### Source information
*** Begin section ***

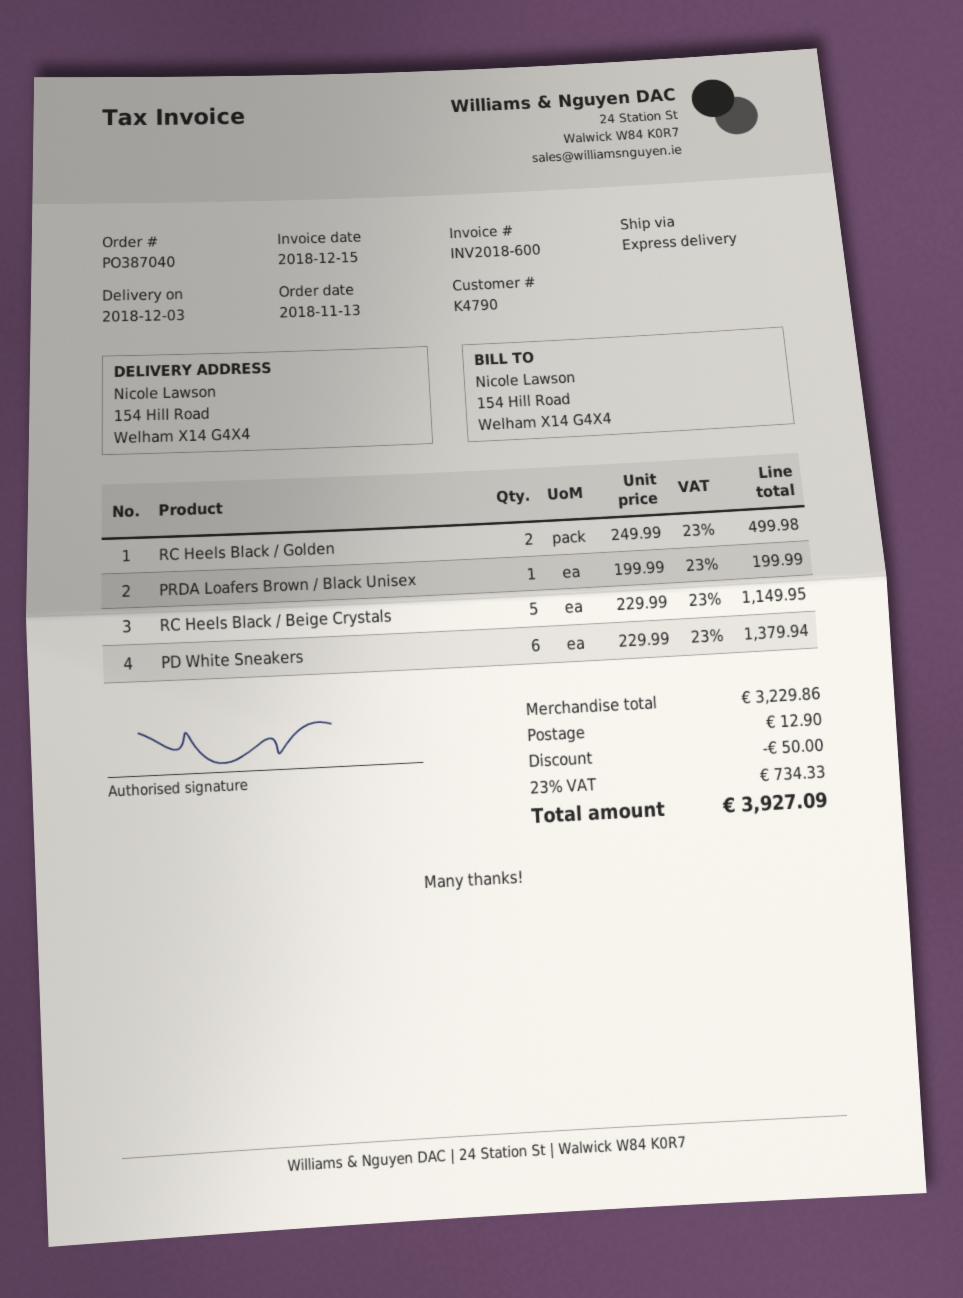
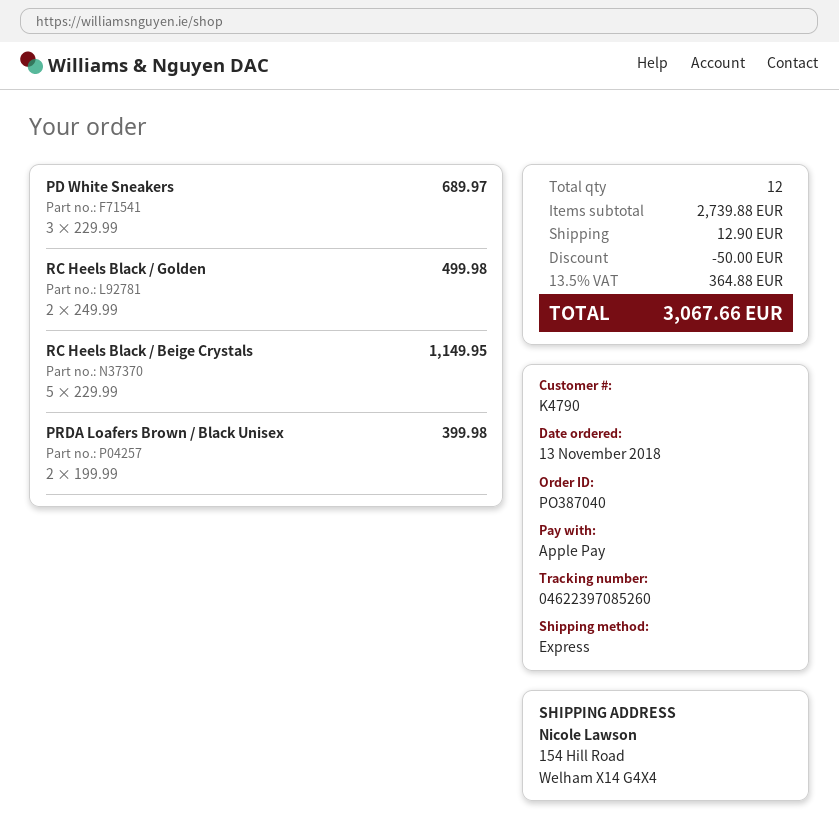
PRDA Loafers Brown / Black Unisex: 1 x 199.99 = 199.99 -> 2 x 199.99 = 399.98
PD White Sneakers: 6 x 229.99 = 1379.94 -> 3 x 229.99 = 689.97
subtotal: 3229.86 -> 2739.88
tax: 23% = 734.33 -> 13.5% = 364.88
total: 3927.09 -> 3067.66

*** End section ***

### Your instructions
Copy the material verbatim. The pictures are not part of the copy.

### Response area
PRDA Loafers Brown / Black Unisex: 1 x 199.99 = 199.99 -> 2 x 199.99 = 399.98
PD White Sneakers: 6 x 229.99 = 1379.94 -> 3 x 229.99 = 689.97
subtotal: 3229.86 -> 2739.88
tax: 23% = 734.33 -> 13.5% = 364.88
total: 3927.09 -> 3067.66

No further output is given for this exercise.